Nur zwei Flaschen habe er dann noch getrunken und die anderen weggeworfen, erzählt er. 17 Jahre fast tägliches Komasaufen bis zum Umfallen hörten „schlagartig“ auf. Seit zwei Jahren sind er und seine Angetraute Claudia trocken. „Ich bin ein ganz anderer Mensch geworden“, sagt Claudia und schaut dabei ihrem Andreas tief in die Augen. Sie trank auch viele Jahre lang und nahm andere, illegale Drogen. „Ich hatte Depressionen, Angstzustände und hörte Stimmen“, sagt sie und rät Jugendlichen, „bloß keine Drogen zu nehmen“.

Diese rührende Liebesgeschichte und der gemeinsame Ausstieg aus Suchtkrankheit, Depression und Psychose zeigt der Film zum Auftakt der Reihe am kommenden Dienstag, 22. Oktober, im Saturn-Kino, Am Markt 16. An der anschließenden Diskussion nehmen außer den beiden Protagonisten und der Regisseurin auch der jetzige Leiter der Psychiatrie in Rickling, Hans-Joachim Schwarz, sowie Angelika Fischer-Dörffler teil. Fischer-Dörfler leite das Therapiezentrum Ahornhof in Groß Offenseth-Aspern, sagt Reinhard Klietz, Betreiber des Barmsteder Saturn-Kinos.

Der Programm-Kinomacher Klietz beteiligte sich schon 2010 an der Filmreihe „Psychiatrie im Film“ und zeigte das Erstlingswerk „Tiefdruckgebiete“ von Andrea Rothenburg, das jetzt auch wieder zu sehen ist. Darin wird das Schicksal von Petra Thomsen beschrieben, die völlig aus der Bahn geworfen wurde, als sie erfuhr, dass ihre leibliche Mutter sie zur Adoption freigegeben hatte.

„Ich war völlig traumatisiert, wurde böse und zornig und hatte Selbstmordgedanken“, erinnert sich Thomsen an diese schwierige Zeit. Sie litt am Borderline-Syndrom, ritzte sich die Adern auf. „Der Schmerz war wichtig. Ich war tieftraurig, stumpf und depressiv.“

Die Malerei in der Kunsttherapie in Rickling hat sie aus diesem Teufelskreis herausgeholt. „Ich ließ mich nicht kleinkriegen, stand immer wieder auf“, erzählt Petra Thomsen. Dabei lernte sie Andrea Rothenburg kennen und inspirierte sie dazu, einen ersten Film über das Thema kranke Seelen zu drehen. Inzwischen ergänzen sich die beiden Frauen. Thomsen sei ihre Assistentin, sagt Rothenburg. Gemeinsam haben sie auch den dritten Film „Alfred und Co“ gemacht, der mehr oder weniger schwer erkrankte Patienten aus Rickling zeigt, sie zu Wort kommen und malen lässt. Alfred Wilkens hat dabei die meiste Erfahrung von allen. Er lebt seit 35 Jahren in einer psychiatrischen Einrichtung. „Ich komm hier nicht mehr raus“, sagt er selbst in dem anrührenden Film, der am 24. Oktober im Saturn-Kino läuft.

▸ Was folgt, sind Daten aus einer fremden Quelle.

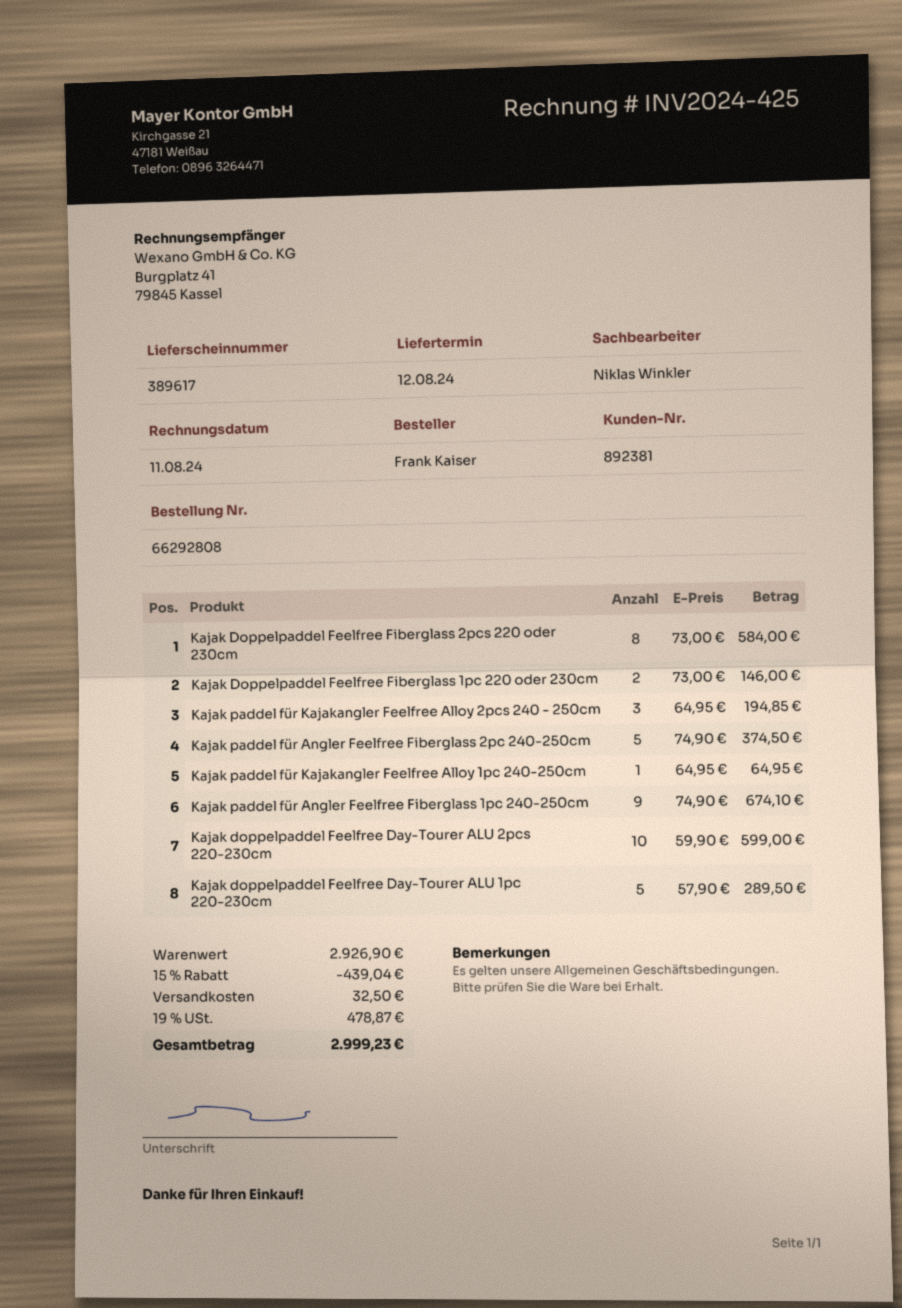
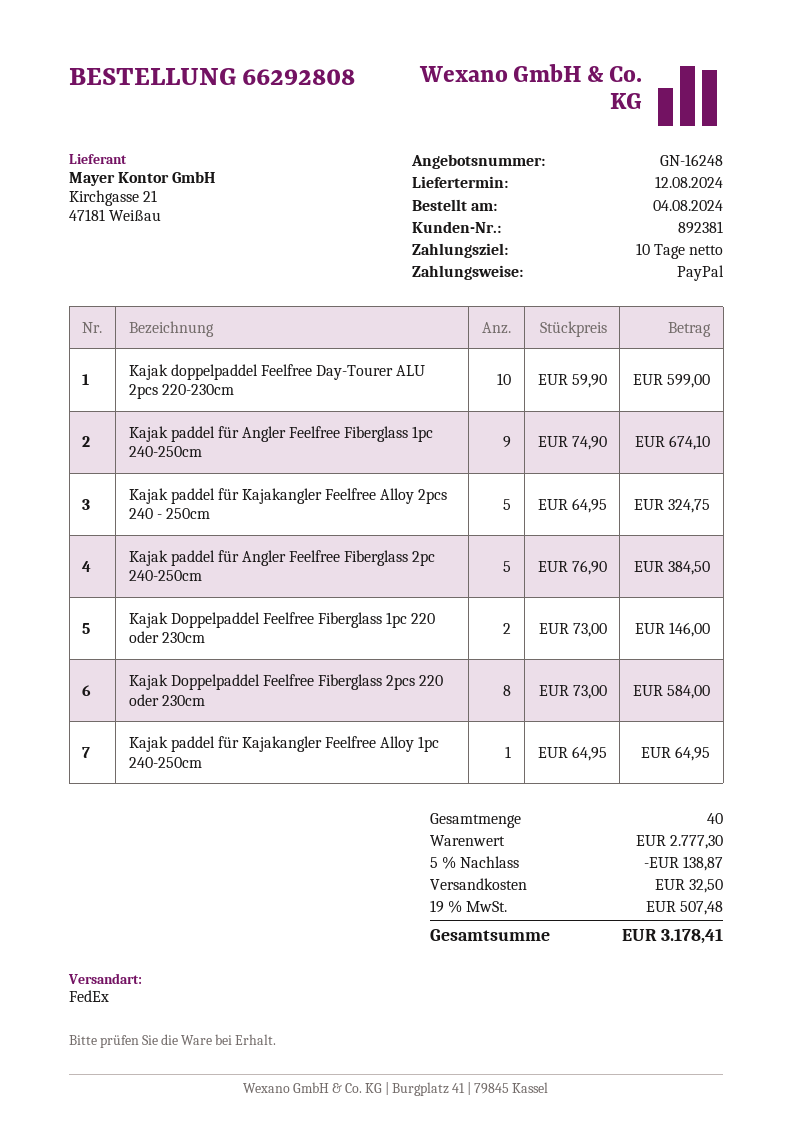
Kajak paddel für Kajakangler Feelfree Alloy 2pcs 240 - 250cm: 3 x 64.95 = 194.85 -> 5 x 64.95 = 324.75
Kajak paddel für Angler Feelfree Fiberglass 2pc 240-250cm: 5 x 74.90 = 374.50 -> 5 x 76.90 = 384.50
Kajak doppelpaddel Feelfree Day-Tourer ALU 1pc 220-230cm: 5 x 57.90 = 289.50 -> none
subtotal: 2926.90 -> 2777.30
discount: 15% = 439.04 -> 5% = 138.87
tax: 19% = 478.87 -> 19% = 507.48
total: 2999.23 -> 3178.41

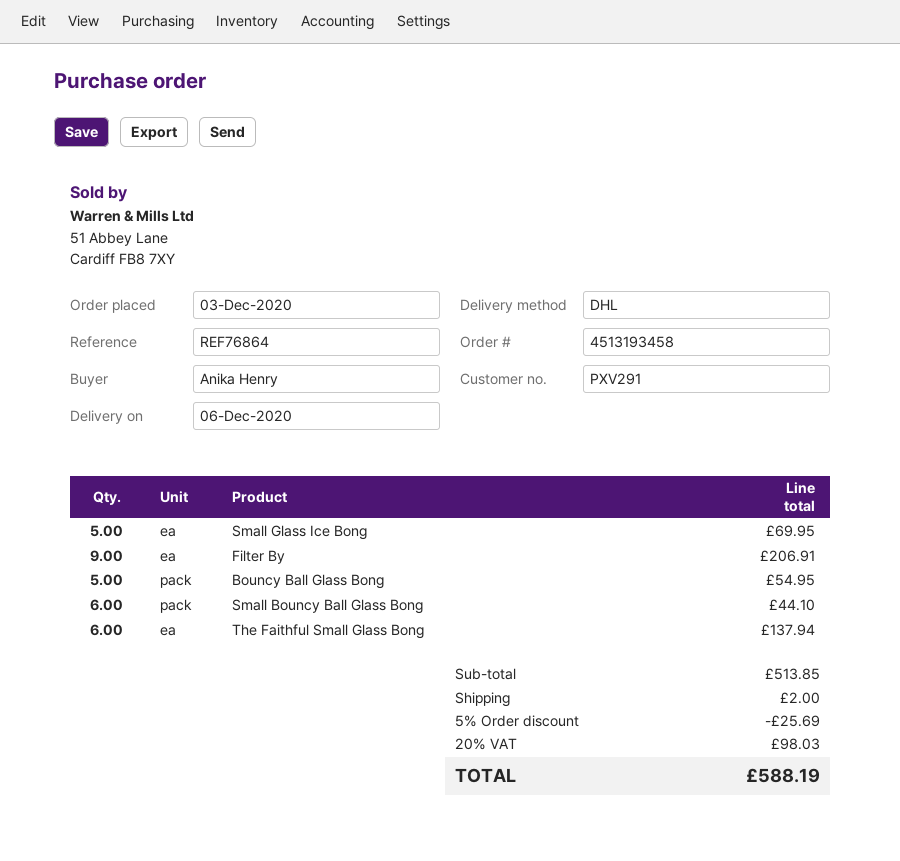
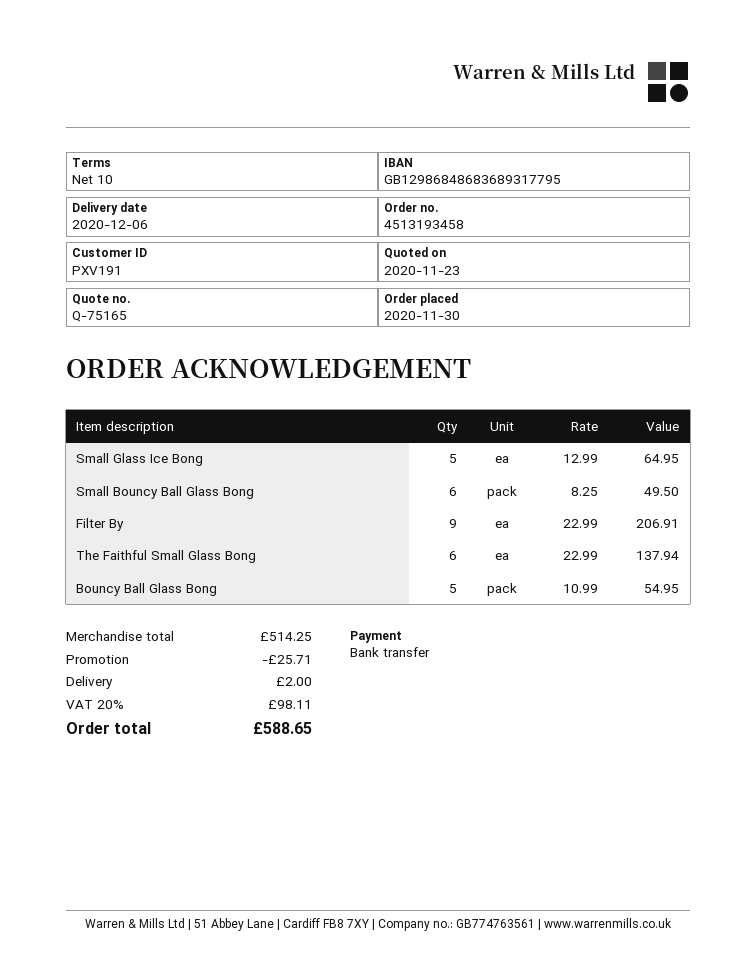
order date: 2020-12-03 -> 2020-11-30
customer number: PXV291 -> PXV191
Small Glass Ice Bong: 5 for 69.95 -> 5 for 64.95
Small Bouncy Ball Glass Bong: 6 for 44.10 -> 6 for 49.50
subtotal: 513.85 -> 514.25
discount: 25.69 -> 25.71
tax: 20% = 98.03 -> 20% = 98.11
total: 588.19 -> 588.65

Die Filmreihe, die sie nun bundesweit und bald auch in London präsentieren wolle — „diese Probleme gibt es auf der ganzen Welt“ —, solle nicht nur Betroffenen Mut machen und Vorurteile abbauen, sondern auch aufrütteln, erklärt Andrea Rothenburg. „Unser Gesundheitssystem ist krank. Auf einen Therapieplatz müssen Betroffene oft Monate, wenn nicht Jahre warten.“

Die Filmreihe wird begleitet von einer Ausstellung in der „Auszeit am See“ in Elmshorn, wo vom 22. Oktober bis 29. November die Bilder der Kunsttherapie-Patienten aus dem Film „Alfred und Co“ zu sehen sind.